Quinha sentia pena dos necessitados. Mas em vez de esmolas, preferia dar-lhes trabalho, comida e teto. A cozinha do bar tinha um fogão a lenha e dois fogões a gás. No quartinho dos fundos morava a cozinheira magra que nunca sorria, com sua preta viuvez, seus opacos olhos verdes, e um filho com deficiência física e mental, já adulto, fanático por futebol. Num dos quartos internos dormia a empregada, também deficiente mental, rejeitada pelas irmãs depois de um casamento fracassado e um filho colocado em orfanato. Às 10 da manhã a sinfonia na cozinha atingia o climax: rádio ligado, martelo batendo bife, gatos miando debaixo da mesa, assobios de panelas de pressão, cachorros latindo no quintal, galinhas anunciando ovos. Um velho papagaio regia tudo, gritando ordens, refrões musicais e slogans de remédios milagrosos. Às 11 começava a entrar o som dos pratos, dos talheres, dos pedidos gritados, do vozerio das conversas nas mesas. O primeiro freguês era sempre um velho mecânico vizinho, sujo de graxa e calado, que chegava todos os dias à mesma hora e sentava na mesma cadeira da mesma mesa. Não abria a boca, todos conheciam seus desejos e costumes, e veneravam sua fidelidade à casa.

Aos domingos Quinha não abria o restaurante. É meu dia de descanso, dizia, mas era o dia do almoço coletivo. Juntava sete ou oito mesas e despejava macarrão, maionese, frango e doces na família, nos amigos e nos parentes (na casa sempre tinha uma ou duas sobrinhas vindas da roça pra estudar na cidade, além de outros agregados). Nesses dias a música da vitrola e as gargalhadas no salão substituíam a sinfonia do trabalho e dos bichos. Quinha adorava piadas, principalmente as que ela mesma contava. Chacoalhava sua corpulência e ria tanto que chorava e perdia o fôlego e a voz. Só se recobrava com goles generosos de tubaína e uns bons arrotos.
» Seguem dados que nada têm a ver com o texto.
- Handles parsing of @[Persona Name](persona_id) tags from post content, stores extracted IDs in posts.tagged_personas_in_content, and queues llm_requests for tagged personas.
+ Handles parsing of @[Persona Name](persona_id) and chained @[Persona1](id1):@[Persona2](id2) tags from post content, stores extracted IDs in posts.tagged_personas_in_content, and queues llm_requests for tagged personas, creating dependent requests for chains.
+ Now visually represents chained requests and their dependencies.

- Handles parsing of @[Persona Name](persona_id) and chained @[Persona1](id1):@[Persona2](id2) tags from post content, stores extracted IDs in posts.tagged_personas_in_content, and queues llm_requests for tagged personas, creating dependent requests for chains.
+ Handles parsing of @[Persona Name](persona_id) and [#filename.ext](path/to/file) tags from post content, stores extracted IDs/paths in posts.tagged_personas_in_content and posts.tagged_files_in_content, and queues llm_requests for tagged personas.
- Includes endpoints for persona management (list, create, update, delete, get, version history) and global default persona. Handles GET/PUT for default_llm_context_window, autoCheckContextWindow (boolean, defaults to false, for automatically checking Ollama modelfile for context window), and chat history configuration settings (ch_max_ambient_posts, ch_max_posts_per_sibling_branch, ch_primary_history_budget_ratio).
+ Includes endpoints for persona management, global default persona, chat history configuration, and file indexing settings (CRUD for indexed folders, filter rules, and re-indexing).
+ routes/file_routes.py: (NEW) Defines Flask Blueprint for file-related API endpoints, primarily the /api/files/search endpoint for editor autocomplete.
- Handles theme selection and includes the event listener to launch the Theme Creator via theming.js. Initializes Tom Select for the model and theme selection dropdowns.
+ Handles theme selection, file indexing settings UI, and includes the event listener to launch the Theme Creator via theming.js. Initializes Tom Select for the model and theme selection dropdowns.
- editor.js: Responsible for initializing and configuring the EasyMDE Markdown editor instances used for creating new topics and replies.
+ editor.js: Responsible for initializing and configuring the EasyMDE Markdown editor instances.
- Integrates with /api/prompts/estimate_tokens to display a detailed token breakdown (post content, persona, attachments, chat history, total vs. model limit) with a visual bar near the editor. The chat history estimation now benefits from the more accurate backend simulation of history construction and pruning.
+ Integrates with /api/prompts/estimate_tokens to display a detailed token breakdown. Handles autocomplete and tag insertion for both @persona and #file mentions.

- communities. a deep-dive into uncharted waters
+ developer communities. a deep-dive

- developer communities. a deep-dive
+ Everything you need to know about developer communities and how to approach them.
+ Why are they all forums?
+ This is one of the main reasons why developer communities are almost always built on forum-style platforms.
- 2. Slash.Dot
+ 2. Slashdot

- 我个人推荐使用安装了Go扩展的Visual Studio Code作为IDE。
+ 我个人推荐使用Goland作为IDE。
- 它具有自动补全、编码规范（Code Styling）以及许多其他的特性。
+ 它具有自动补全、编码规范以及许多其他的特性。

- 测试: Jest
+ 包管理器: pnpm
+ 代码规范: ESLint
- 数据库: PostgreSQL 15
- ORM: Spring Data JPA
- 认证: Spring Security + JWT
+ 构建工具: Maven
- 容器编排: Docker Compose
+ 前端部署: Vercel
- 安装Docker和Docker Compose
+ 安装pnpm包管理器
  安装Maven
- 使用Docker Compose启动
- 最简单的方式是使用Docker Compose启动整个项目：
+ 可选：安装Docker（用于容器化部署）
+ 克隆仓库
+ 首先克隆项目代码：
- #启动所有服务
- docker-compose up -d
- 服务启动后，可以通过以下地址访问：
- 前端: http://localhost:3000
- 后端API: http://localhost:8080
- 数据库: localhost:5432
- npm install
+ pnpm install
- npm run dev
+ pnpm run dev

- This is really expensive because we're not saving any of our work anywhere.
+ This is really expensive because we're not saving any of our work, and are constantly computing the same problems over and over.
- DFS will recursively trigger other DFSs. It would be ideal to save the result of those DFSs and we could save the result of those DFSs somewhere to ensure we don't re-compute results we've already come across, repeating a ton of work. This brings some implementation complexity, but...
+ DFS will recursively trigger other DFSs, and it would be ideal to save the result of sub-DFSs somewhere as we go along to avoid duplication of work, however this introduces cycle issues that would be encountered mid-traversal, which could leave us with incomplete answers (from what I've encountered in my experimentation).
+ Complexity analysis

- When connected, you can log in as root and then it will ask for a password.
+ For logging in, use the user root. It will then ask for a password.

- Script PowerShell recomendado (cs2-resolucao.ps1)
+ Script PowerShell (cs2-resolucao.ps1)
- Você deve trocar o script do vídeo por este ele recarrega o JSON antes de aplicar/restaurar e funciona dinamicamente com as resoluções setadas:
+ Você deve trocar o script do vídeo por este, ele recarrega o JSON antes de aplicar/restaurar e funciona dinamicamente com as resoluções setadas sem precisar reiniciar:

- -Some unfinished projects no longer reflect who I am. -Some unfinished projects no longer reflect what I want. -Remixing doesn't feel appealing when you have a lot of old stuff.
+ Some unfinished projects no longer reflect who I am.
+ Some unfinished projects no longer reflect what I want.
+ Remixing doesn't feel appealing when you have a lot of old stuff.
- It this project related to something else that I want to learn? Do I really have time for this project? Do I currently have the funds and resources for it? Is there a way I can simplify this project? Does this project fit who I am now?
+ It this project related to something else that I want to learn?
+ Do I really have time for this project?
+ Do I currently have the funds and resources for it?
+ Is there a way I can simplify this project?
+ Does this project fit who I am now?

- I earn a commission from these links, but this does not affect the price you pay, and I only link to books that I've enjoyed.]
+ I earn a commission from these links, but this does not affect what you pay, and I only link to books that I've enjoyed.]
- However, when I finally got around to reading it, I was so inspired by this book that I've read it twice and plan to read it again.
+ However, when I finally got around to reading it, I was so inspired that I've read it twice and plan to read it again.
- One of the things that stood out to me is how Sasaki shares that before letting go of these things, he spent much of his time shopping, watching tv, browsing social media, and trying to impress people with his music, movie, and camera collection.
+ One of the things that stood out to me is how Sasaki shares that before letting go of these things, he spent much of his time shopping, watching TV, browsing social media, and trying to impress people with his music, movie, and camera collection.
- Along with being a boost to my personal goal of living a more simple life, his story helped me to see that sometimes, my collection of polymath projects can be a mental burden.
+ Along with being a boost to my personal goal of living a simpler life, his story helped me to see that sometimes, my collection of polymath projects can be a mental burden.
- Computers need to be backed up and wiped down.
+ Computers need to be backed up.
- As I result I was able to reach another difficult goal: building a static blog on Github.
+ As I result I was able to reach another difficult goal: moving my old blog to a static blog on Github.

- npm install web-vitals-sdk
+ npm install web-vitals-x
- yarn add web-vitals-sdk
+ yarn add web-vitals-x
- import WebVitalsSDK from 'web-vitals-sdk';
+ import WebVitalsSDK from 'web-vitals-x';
Um dia, uma cigana pobre a quem ela costumeiramente dava pão e café-com-leite apareceu no bar com uma bebê de três meses, falou que precisava ir no posto de saúde e pediu que ela olhasse a criança enquanto isso. A cigana nunca voltou: ficou internada e morreu quatro dias depois, de tuberculose. Os filhos de Quinha já estavam grandes, quiseram tirar a ideia da sua cabeça, mas ela adotou a bebê e criou-a com os mimos e xodós de um caçula temporão.

Às vezes, Quinha sonhava com parentes distantes e passava dias apreensiva: era aviso de coisa ruim. Outras vezes sonhava com pessoas mortas, que lhe transmitiam mensagens e pedidos que ela cumpria ou fazia chegar aos destinatários. Nos últimos tempos, morando com a filha mais velha, pegou a mania de guardar coisas no freezer. Miolo de boi, cajamangas, fígado de galinha, cabeças de peixe, goiabas. A filha reclamava da falta de espaço, mas ela dizia que eram as comidas prediletas de fulano, beltrano ou sicrano, para serem preparadas quando viessem visitá-la. Morreu silenciosamente num dia à tarde, enquanto assistia novela sentada na poltrona da sala – sem ninguém ter sonhado com ela. Deixou filhas, filho, genros, sobrinhos, irmãs, cunhados, netos e bisnetos. E o freezer cheio para todos.